## Task to carry out
Please return every record exactly as written, leaving out the pictures.

## Source information
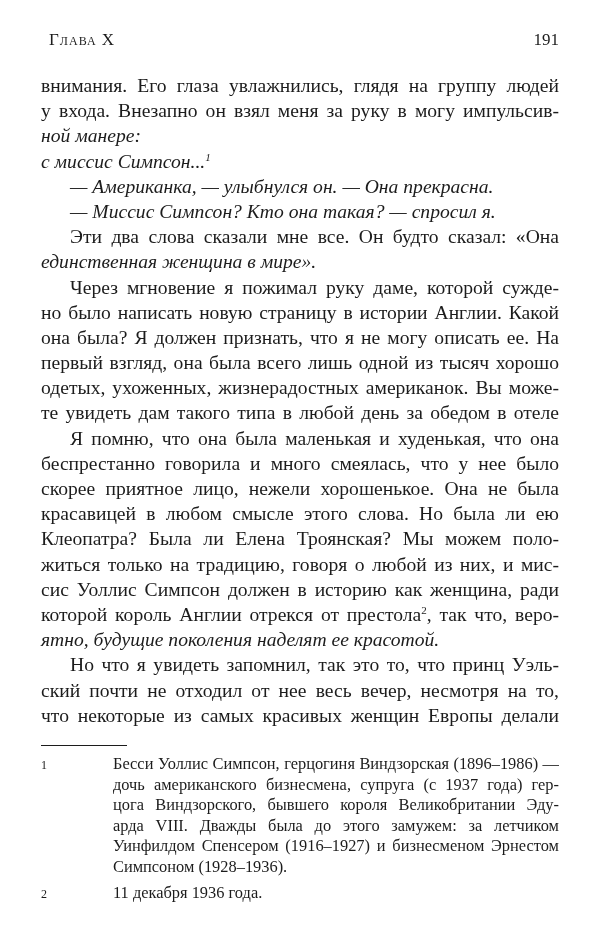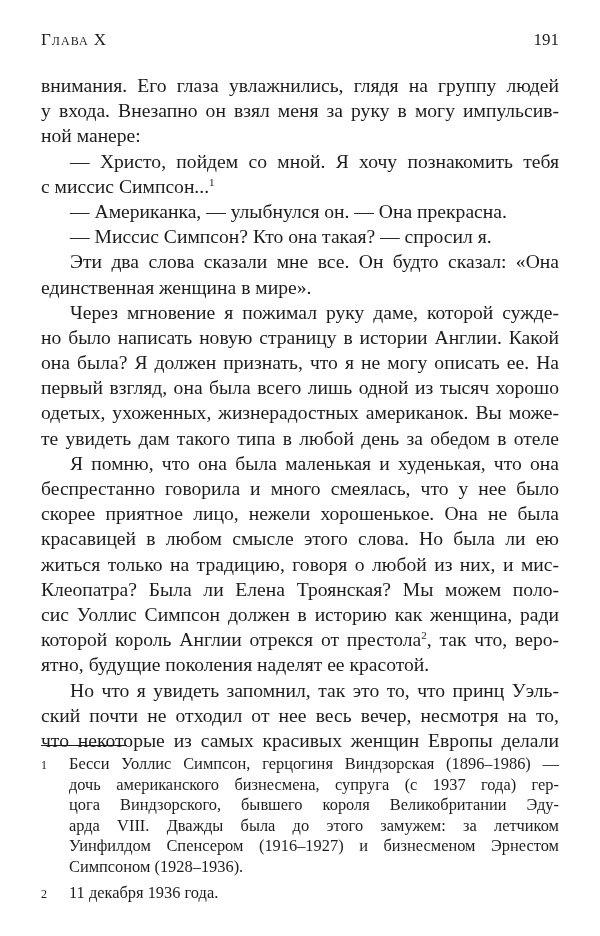--- a/index.html
+++ b/index.html
@@ -1,63 +1,62 @@
 <!DOCTYPE html>
 <html><head>
 <meta charset="utf-8">
 <style>
   html, body { margin:0; padding:0; background:#ffffff; }
   body { width:600px; height:936px; position:relative; overflow:hidden;
          font-family:"Liberation Serif","DejaVu Serif",serif; color:#1c1c1c; }
-  .header { position:absolute; top:30px; left:41px; right:41px; height:24px;
+  .header { position:absolute; top:30px; left:49px; right:41px; height:24px;
             font-size:17px; display:flex; justify-content:space-between; align-items:baseline; }
   .header .chapter { font-variant:small-caps; letter-spacing:1px; }
   .body { position:absolute; top:73px; left:41px; width:518px; font-size:19.6px; line-height:25.2px; }
   .line { display:block; white-space:nowrap; text-align:justify; text-align-last:justify; height:25.2px; }
-  .line.last { text-align-last:left; }
+  .line.last { text-align-last:left;font-style:italic; }
   .line.indent { padding-left:29px; }
   sup { font-size:11px; line-height:0; vertical-align:7px; }
   .rule { position:absolute; top:745px; left:41px; width:86px; border-top:1px solid #1c1c1c; }
   .notes { position:absolute; top:754px; left:41px; width:518px; font-size:16.4px; line-height:20.6px; }
   .note { display:flex; margin-bottom:5px; }
   .note .num { width:28px; flex:none; font-size:12px; padding-top:1px; }
   .note .text { flex:1; }
-  .note .nl { display:block; white-space:nowrap; text-align:justify; text-align-last:justify; height:20.6px; }
+  .note .nl { display:block; white-space:nowrap; text-align:justify; text-align-last:justify; height:20.6px;margin-left:44px; }
   .note .nl.last { text-align-last:left; }
 </style>
 </head>
 <body>
 
 <div class="header">
   <span class="chapter">Глава X</span>
   <span class="pagenum">191</span>
 </div>
 
 <div class="body" id="body">
     <span class="line"><span>внимания. Его глаза увлажнились, глядя на группу людей</span></span>
     <span class="line"><span>у входа. Внезапно он взял меня за руку в могу импульсив-</span></span>
     <span class="line last"><span>ной манере:</span></span>
-    <span class="line indent"><span>— Христо, пойдем со мной. Я хочу познакомить тебя</span></span>
     <span class="line last"><span>с миссис Симпсон...</span><sup>1</sup></span>
     <span class="line indent last"><span>— Американка, — улыбнулся он. — Она прекрасна.</span></span>
     <span class="line indent last"><span>— Миссис Симпсон? Кто она такая? — спросил я.</span></span>
     <span class="line indent"><span>Эти два слова сказали мне все. Он будто сказал: «Она</span></span>
     <span class="line last"><span>единственная женщина в мире».</span></span>
     <span class="line indent"><span>Через мгновение я пожимал руку даме, которой сужде-</span></span>
     <span class="line"><span>но было написать новую страницу в истории Англии. Какой</span></span>
     <span class="line"><span>она была? Я должен признать, что я не могу описать ее. На</span></span>
     <span class="line"><span>первый взгляд, она была всего лишь одной из тысяч хорошо</span></span>
     <span class="line"><span>одетых, ухоженных, жизнерадостных американок. Вы може-</span></span>
     <span class="line"><span>те увидеть дам такого типа в любой день за обедом в отеле</span></span>
     <span class="line indent"><span>Я помню, что она была маленькая и худенькая, что она</span></span>
     <span class="line"><span>беспрестанно говорила и много смеялась, что у нее было</span></span>
     <span class="line"><span>скорее приятное лицо, нежели хорошенькое. Она не была</span></span>
     <span class="line"><span>красавицей в любом смысле этого слова. Но была ли ею</span></span>
+    <span class="line"><span>Клеопатра? Была ли Елена Троянская? Мы можем поло-</span></span>
     <span class="line"><span>житься только на традицию, говоря о любой из них, и мис-</span></span>
-    <span class="line"><span>Клеопатра? Была ли Елена Троянская? Мы можем поло-</span></span>
     <span class="line"><span>сис Уоллис Симпсон должен в историю как женщина, ради</span></span>
     <span class="line"><span>которой король Англии отрекся от престола</span><sup>2</sup><span>, так что, веро-</span></span>
     <span class="line last"><span>ятно, будущие поколения наделят ее красотой.</span></span>
     <span class="line indent"><span>Но что я увидеть запомнил, так это то, что принц Уэль-</span></span>
     <span class="line"><span>ский почти не отходил от нее весь вечер, несмотря на то,</span></span>
     <span class="line"><span>что некоторые из самых красивых женщин Европы делали</span></span>
   </div>
 
 <div class="rule"></div>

## Result for this task
--- a/index.html
+++ b/index.html
@@ -1,63 +1,62 @@
 <!DOCTYPE html>
 <html><head>
 <meta charset="utf-8">
 <style>
   html, body { margin:0; padding:0; background:#ffffff; }
   body { width:600px; height:936px; position:relative; overflow:hidden;
          font-family:"Liberation Serif","DejaVu Serif",serif; color:#1c1c1c; }
-  .header { position:absolute; top:30px; left:41px; right:41px; height:24px;
+  .header { position:absolute; top:30px; left:49px; right:41px; height:24px;
             font-size:17px; display:flex; justify-content:space-between; align-items:baseline; }
   .header .chapter { font-variant:small-caps; letter-spacing:1px; }
   .body { position:absolute; top:73px; left:41px; width:518px; font-size:19.6px; line-height:25.2px; }
   .line { display:block; white-space:nowrap; text-align:justify; text-align-last:justify; height:25.2px; }
-  .line.last { text-align-last:left; }
+  .line.last { text-align-last:left;font-style:italic; }
   .line.indent { padding-left:29px; }
   sup { font-size:11px; line-height:0; vertical-align:7px; }
   .rule { position:absolute; top:745px; left:41px; width:86px; border-top:1px solid #1c1c1c; }
   .notes { position:absolute; top:754px; left:41px; width:518px; font-size:16.4px; line-height:20.6px; }
   .note { display:flex; margin-bottom:5px; }
   .note .num { width:28px; flex:none; font-size:12px; padding-top:1px; }
   .note .text { flex:1; }
-  .note .nl { display:block; white-space:nowrap; text-align:justify; text-align-last:justify; height:20.6px; }
+  .note .nl { display:block; white-space:nowrap; text-align:justify; text-align-last:justify; height:20.6px;margin-left:44px; }
   .note .nl.last { text-align-last:left; }
 </style>
 </head>
 <body>
 
 <div class="header">
   <span class="chapter">Глава X</span>
   <span class="pagenum">191</span>
 </div>
 
 <div class="body" id="body">
     <span class="line"><span>внимания. Его глаза увлажнились, глядя на группу людей</span></span>
     <span class="line"><span>у входа. Внезапно он взял меня за руку в могу импульсив-</span></span>
     <span class="line last"><span>ной манере:</span></span>
-    <span class="line indent"><span>— Христо, пойдем со мной. Я хочу познакомить тебя</span></span>
     <span class="line last"><span>с миссис Симпсон...</span><sup>1</sup></span>
     <span class="line indent last"><span>— Американка, — улыбнулся он. — Она прекрасна.</span></span>
     <span class="line indent last"><span>— Миссис Симпсон? Кто она такая? — спросил я.</span></span>
     <span class="line indent"><span>Эти два слова сказали мне все. Он будто сказал: «Она</span></span>
     <span class="line last"><span>единственная женщина в мире».</span></span>
     <span class="line indent"><span>Через мгновение я пожимал руку даме, которой сужде-</span></span>
     <span class="line"><span>но было написать новую страницу в истории Англии. Какой</span></span>
     <span class="line"><span>она была? Я должен признать, что я не могу описать ее. На</span></span>
     <span class="line"><span>первый взгляд, она была всего лишь одной из тысяч хорошо</span></span>
     <span class="line"><span>одетых, ухоженных, жизнерадостных американок. Вы може-</span></span>
     <span class="line"><span>те увидеть дам такого типа в любой день за обедом в отеле</span></span>
     <span class="line indent"><span>Я помню, что она была маленькая и худенькая, что она</span></span>
     <span class="line"><span>беспрестанно говорила и много смеялась, что у нее было</span></span>
     <span class="line"><span>скорее приятное лицо, нежели хорошенькое. Она не была</span></span>
     <span class="line"><span>красавицей в любом смысле этого слова. Но была ли ею</span></span>
+    <span class="line"><span>Клеопатра? Была ли Елена Троянская? Мы можем поло-</span></span>
     <span class="line"><span>житься только на традицию, говоря о любой из них, и мис-</span></span>
-    <span class="line"><span>Клеопатра? Была ли Елена Троянская? Мы можем поло-</span></span>
     <span class="line"><span>сис Уоллис Симпсон должен в историю как женщина, ради</span></span>
     <span class="line"><span>которой король Англии отрекся от престола</span><sup>2</sup><span>, так что, веро-</span></span>
     <span class="line last"><span>ятно, будущие поколения наделят ее красотой.</span></span>
     <span class="line indent"><span>Но что я увидеть запомнил, так это то, что принц Уэль-</span></span>
     <span class="line"><span>ский почти не отходил от нее весь вечер, несмотря на то,</span></span>
     <span class="line"><span>что некоторые из самых красивых женщин Европы делали</span></span>
   </div>
 
 <div class="rule"></div>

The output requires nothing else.